Many issues cross between different stages of the process, including packaging requirements, quality control and quality assurance, liability questions, optimising schedules and timelines to avoid full retesting. This is especially true for manufacturing HPAPI payloads for antibody-drug conjugates (ADCs), which requires both small and large molecules manufacturing expertise. Having multiple partners to produce your ADC’s biologics and chemical components may unnecessarily elongate timelines as they will be in separate locations.
The best way to solve these issues is from a holistic perspective, rather than homing in on one value chain point. This means that working with fewer partners who will have a bird’s eye view of the processes will save complexity, effort, time, and costs. One solution is having an integrated partner. A study from Tufts Center forthe Study of Drug Development found that a single-source outsourcing model shortens the drug development cycle by up to 14 weeks while increasing financial gains by up to $45 million. This data suggests that outsourcing to a qualified CDMO where all activities are managed by one system overseeing all early and late-stage activities may give emerging companies a critical leg up that would put them ahead of competitors.
Selecting the Right Partner
Managing shortened timelines for HPAPI drug products will continue to be a top priority for pharma and biotech companies.
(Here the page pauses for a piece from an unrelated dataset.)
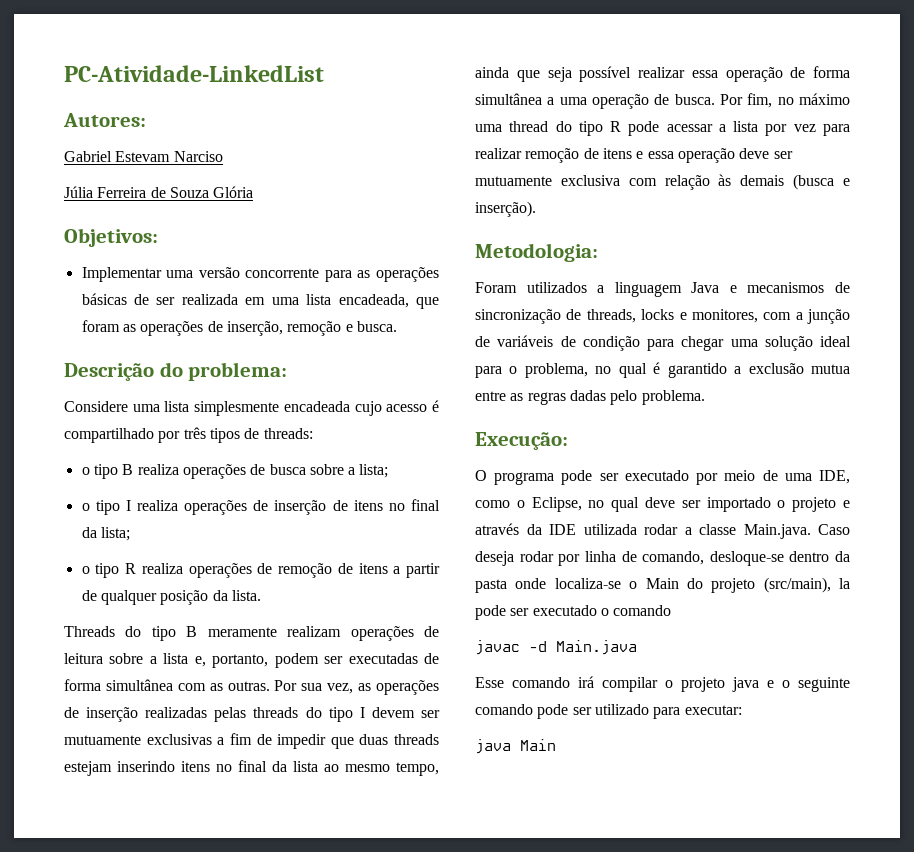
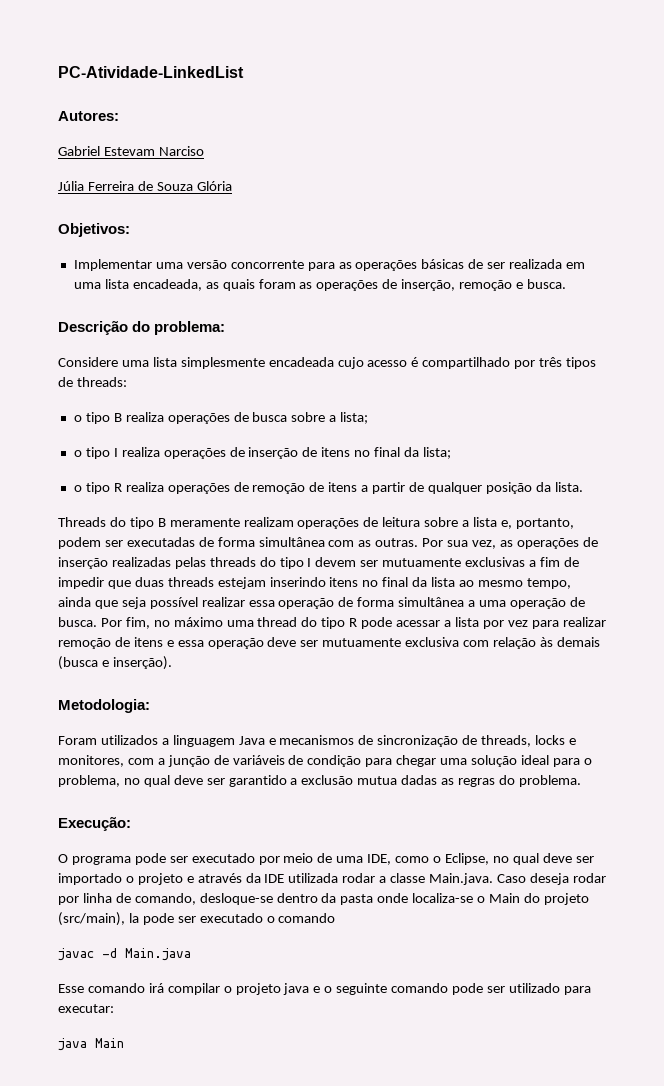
- Implementar uma versão concorrente para as operações básicas de ser realizada em uma lista encadeada, que foram as operações de inserção, remoção e busca.
+ Implementar uma versão concorrente para as operações básicas de ser realizada em uma lista encadeada, as quais foram as operações de inserção, remoção e busca.
- Foram utilizados a linguagem Java e mecanismos de sincronização de threads, locks e monitores, com a junção de variáveis de condição para chegar uma solução ideal para o problema, no qual é garantido a exclusão mutua entre as regras dadas pelo problema.
+ Foram utilizados a linguagem Java e mecanismos de sincronização de threads, locks e monitores, com a junção de variáveis de condição para chegar uma solução ideal para o problema, no qual deve ser garantido a exclusão mutua dadas as regras do problema.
Emerging companies will need to be tactical in choosing their manufacturing partner to scale up their products and compete with larger companies.
To ensure that they find the right fit, leaders should evaluate technical expertise while visiting facilities and conducting interviews with site management. This approach will allow them to gather the right insights into whether that specific CDMO candidate has the resources and expertise specific to their programme to help them overcome accelerated timelines for their HPAPIs.